I already have HA controlling the PTZ cameras by using REST commands to change their position, now I would like to use a rangefinder to tell HA how far along a 100m road a car is and move the PTZs to any of 10 zones to “track” it.
I am thinking I will need to use an arduino to take the PWM input from the rangefinder and output to one of 10 pins that will be connected to a NodeMCU for HA. The arduino will output pin 1 if the vehicle is 0-10m away, pin 2 if it’s 10m-20m away etc.
I would appreciate any advice anyone could give me especially as the rangefinder is 5v and the NodeMCU is 3.3v.
That seems overly complicated. Without reading the documentation in detail, why not connect it to a esp8266 of esp32 through a logic level shifter and output the distance, rather than a range. BTW esphome seems a good place to start.

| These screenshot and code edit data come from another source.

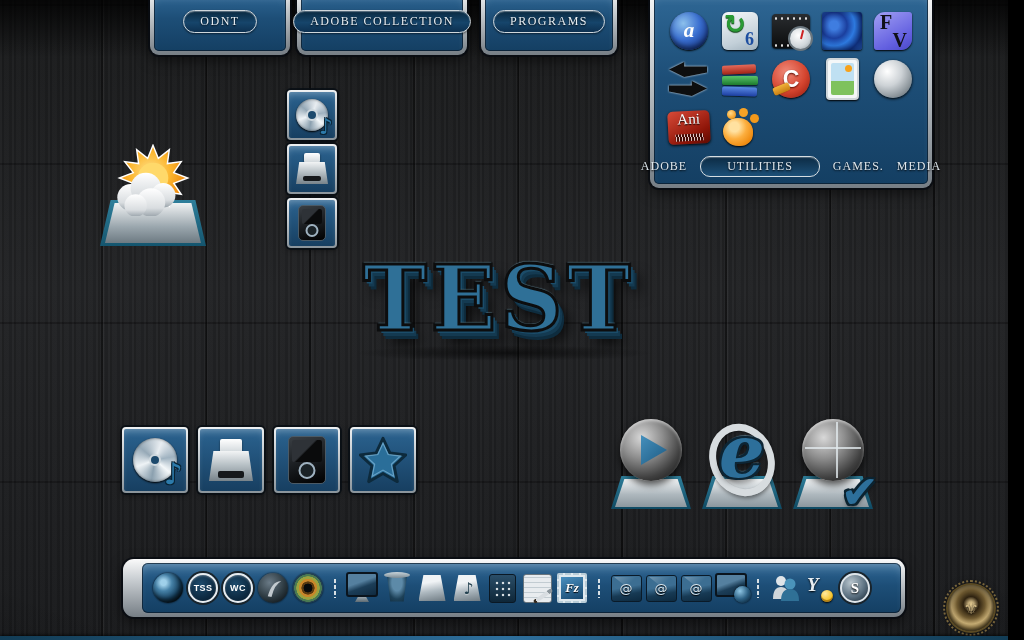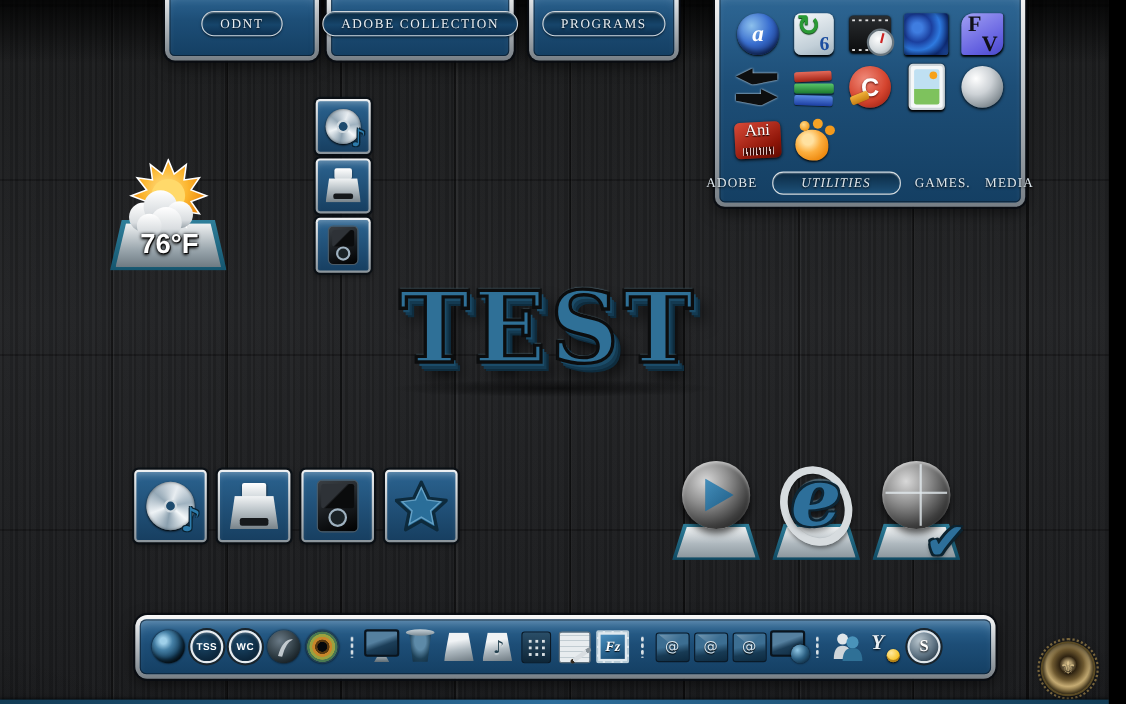--- a/index.html
+++ b/index.html
@@ -34,21 +34,21 @@
 
   
   .launcher{left:650px;top:-12px;width:274px;height:192px;}
   .launcher .blue-in{display:flex;flex-direction:column;padding:16px 8px 4px 8px;box-sizing:border-box;height:100%;}
   .lgrid{display:grid;grid-template-columns:repeat(5,48px);grid-auto-rows:46px;gap:2px 3px;justify-content:center;}
   .cell{display:flex;align-items:center;justify-content:center;position:relative;}
   .ltabs{margin-top:auto;display:flex;justify-content:center;align-items:center;gap:13px;padding-bottom:3px;
     font:12px "Liberation Serif",serif;letter-spacing:1px;color:#dde6ec;text-shadow:0 1px 2px #000;}
   .ltab{cursor:default;}
   .ltab.selected{border:1px solid #d6dde1;border-radius:10px;padding:2px 26px;
-    background:linear-gradient(180deg,#0c2b44,#1d5078);box-shadow:inset 0 1px 1px rgba(255,255,255,.3);font-style:italic;}
+    background:linear-gradient(180deg,#0c2b44,#1d5078);box-shadow:inset 0 1px 1px rgba(255,255,255,.3);}
 
   
   .la{width:38px;height:38px;border-radius:50%;background:radial-gradient(circle at 35% 30%,#8cc0ec,#3a6fd0 45%,#14327f 85%);
     box-shadow:inset 0 -3px 5px rgba(0,0,0,.5),0 1px 2px #000;color:#fff;font:bold italic 21px "Liberation Serif",serif;
     display:flex;align-items:center;justify-content:center;padding-bottom:2px;box-sizing:border-box;}
   .lff{width:36px;height:38px;border-radius:6px;background:linear-gradient(160deg,#f4f7f9,#c2cfd8 70%,#9fb0bc);
     position:relative;box-shadow:0 1px 2px #000;}
   .lff::before{content:"↻";position:absolute;left:2px;top:-3px;color:#2a9a35;font:bold 26px "DejaVu Sans",sans-serif;text-shadow:0 1px 1px #0a3a10;}
   .lff .six{position:absolute;right:4px;bottom:0px;color:#1d4ea0;font:bold 18px "Liberation Serif",serif;}
   .lvid{width:38px;height:34px;border-radius:4px;background-color:#151617;position:relative;box-shadow:0 1px 2px #000;
@@ -170,21 +170,21 @@
 
   
   .test{left:50%;top:248px;transform:translateX(-52%) scaleY(1.04);font:bold 86px "DejaVu Serif",serif;letter-spacing:4px;
     color:#2f7097;-webkit-text-stroke:3px #0c0d0e;
     text-shadow:0 -2px 1px rgba(150,215,245,.45),3px 3px 0 #1b4c69,5px 6px 0 #143a51,7px 8px 0 #0e2c3e,10px 12px 14px rgba(0,0,0,.8);}
   .test-shadow{left:50%;top:345px;transform:translateX(-50%);width:300px;height:16px;border-radius:50%;
     background:radial-gradient(closest-side,rgba(0,0,0,.55),transparent);}
 
   
   .dock{left:123px;top:559px;width:774px;height:50px;border-radius:11px;}
-  .dock .blue-in{display:flex;align-items:center;gap:3px;padding:0 10px;box-sizing:border-box;border-radius:6px;}
+  .dock .blue-in{display:flex;align-items:center;gap:3px;padding:0 10px;box-sizing:border-box;border-radius:6px;margin-left:15px;}
   .dk{width:32px;height:38px;display:flex;align-items:center;justify-content:center;position:relative;flex:none;}
   .dksep{width:4px;height:20px;margin:0 6px;flex:none;background-image:radial-gradient(#d8e0e5 1.3px,transparent 1.5px);
     background-size:4px 6px;background-repeat:repeat-y;background-position:center top;}
   .globe{width:30px;height:30px;border-radius:50%;
     background:radial-gradient(circle at 35% 32%,#9fd0ea 0 10%,#4580a6 30%,#16405e 60%,#071722 90%);
     box-shadow:inset -2px -3px 5px rgba(0,0,0,.7),0 0 2px #000;}
   .badge{width:26px;height:26px;border-radius:50%;border:2px solid #e8ecef;display:flex;align-items:center;justify-content:center;
     background:radial-gradient(circle at 40% 35%,#1c4a6c,#0a2338 75%);color:#fff;font:bold 9px "Liberation Sans",sans-serif;
     letter-spacing:.4px;box-shadow:0 0 0 2px #19242c,inset 0 1px 2px rgba(255,255,255,.3);}
   .feather{width:30px;height:30px;border-radius:50%;background:radial-gradient(circle at 38% 32%,#6a7a86,#2c3940 55%,#0c1216 90%);
@@ -347,21 +347,20 @@
       <polygon fill="url(#sg)" stroke="#fff" stroke-width="1.4" points="84,33 70.3,38.2 77.7,49 64.1,47.1 66,60.7 55.2,52.3 50,65 44.8,52.3 34,60.7 35.9,47.1 22.3,49 30.7,38.2 17,33 30.7,27.8 22.3,17 35.9,18.9 34,5.3 44.8,13.7 50,1 55.2,13.7 66,5.3 64.1,18.9 77.7,17 70.3,27.8"></polygon>
       <circle cx="50" cy="33" r="15" fill="#ffd96a"></circle>
       <g fill="url(#cg)">
         <circle cx="28" cy="52" r="13"></circle>
         <circle cx="43" cy="43" r="15"></circle>
         <circle cx="60" cy="50" r="12"></circle>
         <circle cx="48" cy="57" r="14"></circle>
         <circle cx="33" cy="60" r="11"></circle>
       </g>
     </svg>
-    <div class="w-temp">76°F</div>
   </div>
 
   <div class="z frame f48 stack s1">
     <div class="f-in">
         <div class="cd"></div>
         <span class="note">♪</span>
       </div>
   </div>
   <div class="z frame f48 stack s2">
     <div class="f-in">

I have read the specifications of the sensor and it says: “The analog interface on the main connector produces a linear voltage of between 0.00 V and 2.56 V that is proportional to the
measured distance”.
I believe you could, but you’d need a voltage divider as A0 reads voltage between 0 and 1.0v.
https://esphome.io it is probably a bit to get your head around, but it is a programming framework to program an esp8266 or esp32 to end up with a device that will read sensors, respond to attached switches and integrate with home assistant, and indeed anything that uses mqtt. You simply write a yaml file, click upload, and it writes a completed firmware to your device.